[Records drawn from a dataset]
Start of Block
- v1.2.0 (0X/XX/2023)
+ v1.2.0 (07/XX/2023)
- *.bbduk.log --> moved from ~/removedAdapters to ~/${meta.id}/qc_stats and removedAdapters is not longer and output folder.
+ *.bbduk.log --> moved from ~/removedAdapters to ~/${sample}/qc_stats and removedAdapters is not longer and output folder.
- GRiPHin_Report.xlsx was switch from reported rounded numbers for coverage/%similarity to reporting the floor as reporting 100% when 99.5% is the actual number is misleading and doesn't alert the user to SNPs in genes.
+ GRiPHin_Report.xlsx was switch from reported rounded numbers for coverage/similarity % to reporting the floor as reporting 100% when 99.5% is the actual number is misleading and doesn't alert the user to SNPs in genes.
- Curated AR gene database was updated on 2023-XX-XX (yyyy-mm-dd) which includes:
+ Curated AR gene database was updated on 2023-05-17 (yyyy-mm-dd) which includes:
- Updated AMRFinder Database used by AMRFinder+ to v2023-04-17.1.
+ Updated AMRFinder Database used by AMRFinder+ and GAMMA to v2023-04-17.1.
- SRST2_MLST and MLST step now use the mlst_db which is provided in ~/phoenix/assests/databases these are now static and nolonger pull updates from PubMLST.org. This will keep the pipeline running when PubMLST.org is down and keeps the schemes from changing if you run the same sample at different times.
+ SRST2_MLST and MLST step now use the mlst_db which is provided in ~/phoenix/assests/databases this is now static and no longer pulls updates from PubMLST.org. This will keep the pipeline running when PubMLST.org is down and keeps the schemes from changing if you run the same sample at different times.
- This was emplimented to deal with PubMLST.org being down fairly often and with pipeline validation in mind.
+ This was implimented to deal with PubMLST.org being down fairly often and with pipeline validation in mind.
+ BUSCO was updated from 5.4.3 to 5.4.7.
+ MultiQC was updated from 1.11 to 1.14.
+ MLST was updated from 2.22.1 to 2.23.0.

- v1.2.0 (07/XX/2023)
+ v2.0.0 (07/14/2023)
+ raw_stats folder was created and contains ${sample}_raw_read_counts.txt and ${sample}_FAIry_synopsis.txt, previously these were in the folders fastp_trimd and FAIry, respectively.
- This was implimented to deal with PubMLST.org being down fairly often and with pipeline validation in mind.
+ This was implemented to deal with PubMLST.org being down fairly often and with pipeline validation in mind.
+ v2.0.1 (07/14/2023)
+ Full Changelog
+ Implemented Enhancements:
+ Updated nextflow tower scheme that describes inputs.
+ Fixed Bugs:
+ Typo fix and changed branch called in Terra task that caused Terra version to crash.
End of Block
▸ **Required work**
Starting at the line that contains "numbers for coverage/similarity" and stopping after the line that contains "- Curated AR", write out every line exactly as it appears above, and no other line.

▸ **Response to this exercise**
+ GRiPHin_Report.xlsx was switch from reported rounded numbers for coverage/similarity % to reporting the floor as reporting 100% when 99.5% is the actual number is misleading and doesn't alert the user to SNPs in genes.
- Curated AR gene database was updated on 2023-XX-XX (yyyy-mm-dd) which includes:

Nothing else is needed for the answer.